**TRY IT**. Find where "subtotal: 5489.50 -> 5530.00" appears in the entries below. That line and all lines after it, through the last, are to be duplicated exactly, with nothing else.

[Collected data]
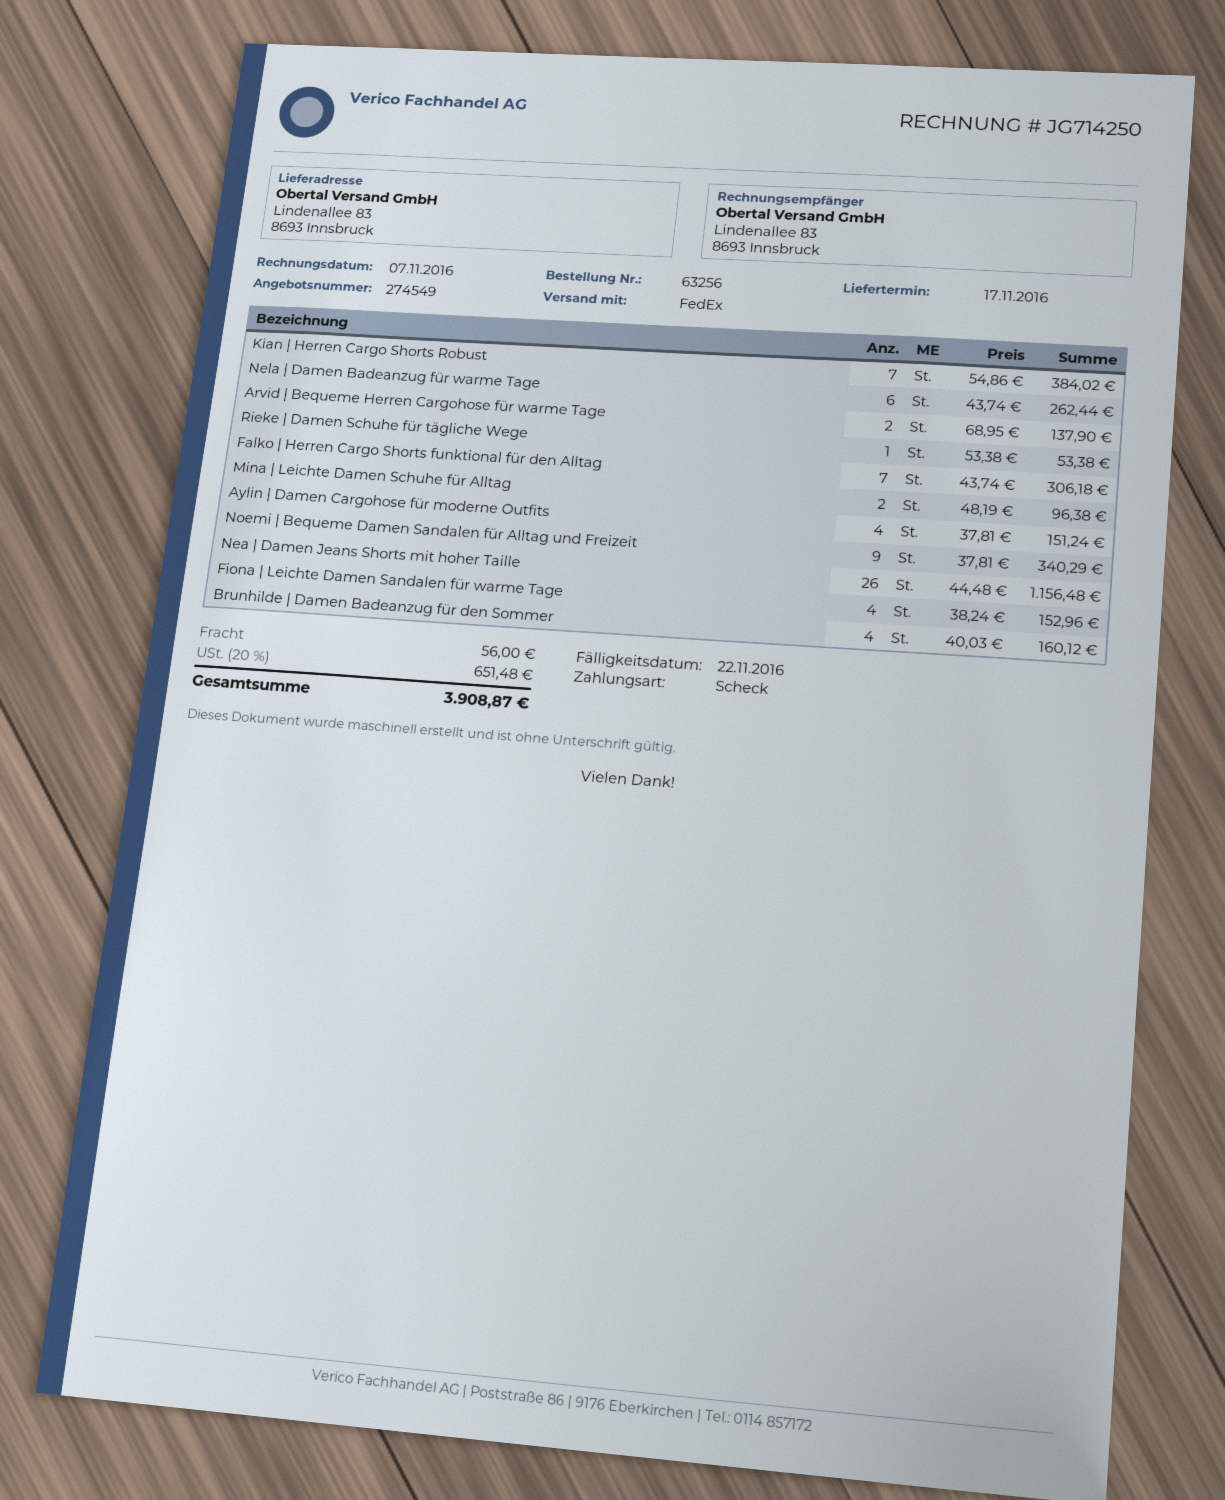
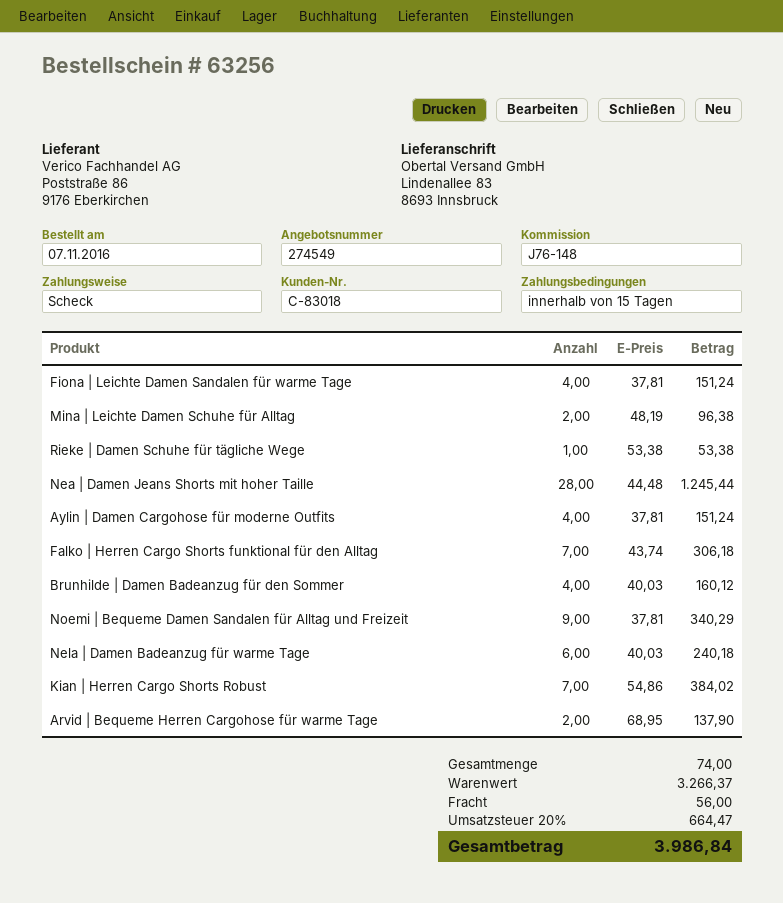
Nela | Damen Badeanzug für warme Tage: 6 x 43.74 = 262.44 -> 6 x 40.03 = 240.18
Nea | Damen Jeans Shorts mit hoher Taille: 26 x 44.48 = 1156.48 -> 28 x 44.48 = 1245.44
Fiona | Leichte Damen Sandalen für warme Tage: 4 x 38.24 = 152.96 -> 4 x 37.81 = 151.24
tax: 20% = 651.48 -> 20% = 664.47
total: 3908.87 -> 3986.84

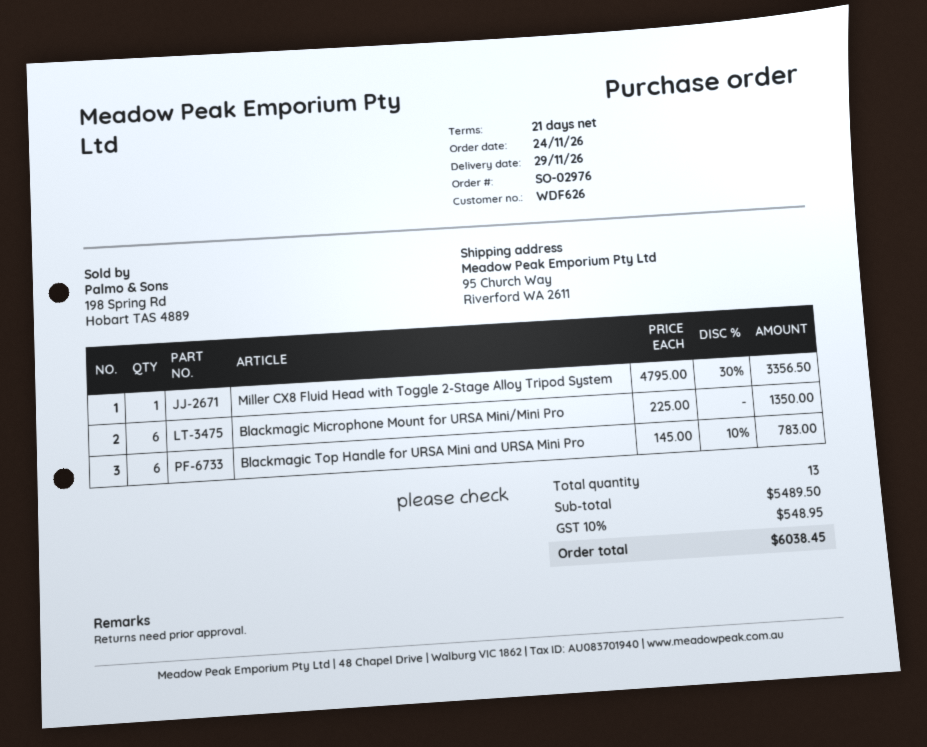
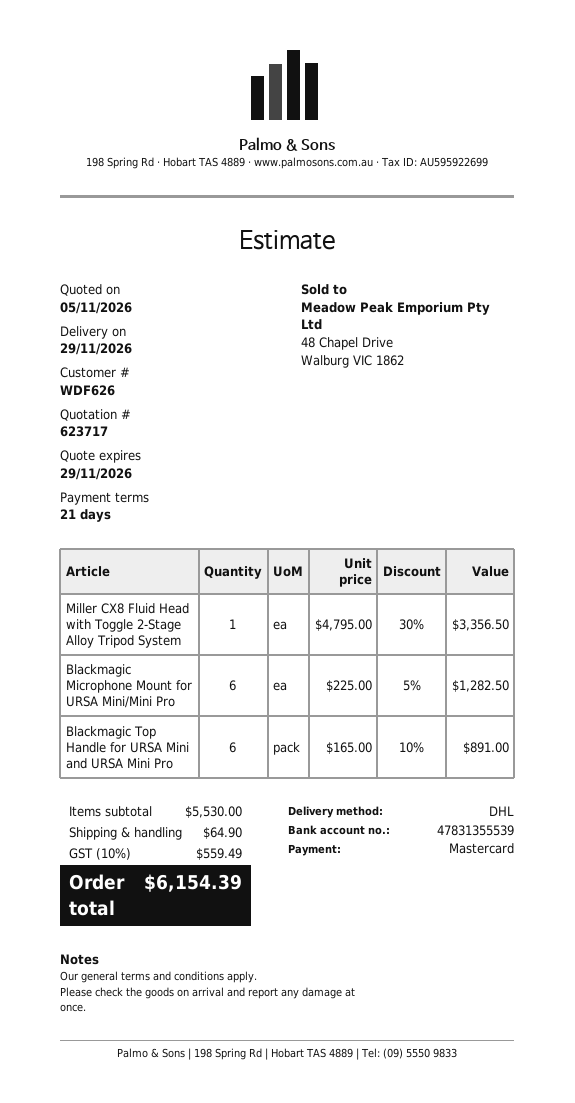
Blackmagic Microphone Mount for URSA Mini/Mini Pro: 6 x 225.00 = 1350.00 -> 6 x 225.00 - 5% = 1282.50
Blackmagic Top Handle for URSA Mini and URSA Mini Pro: 6 x 145.00 - 10% = 783.00 -> 6 x 165.00 - 10% = 891.00
subtotal: 5489.50 -> 5530.00
shipping: none -> 64.90
tax: 10% = 548.95 -> 10% = 559.49
total: 6038.45 -> 6154.39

**TASK RESPONSE**.
subtotal: 5489.50 -> 5530.00
shipping: none -> 64.90
tax: 10% = 548.95 -> 10% = 559.49
total: 6038.45 -> 6154.39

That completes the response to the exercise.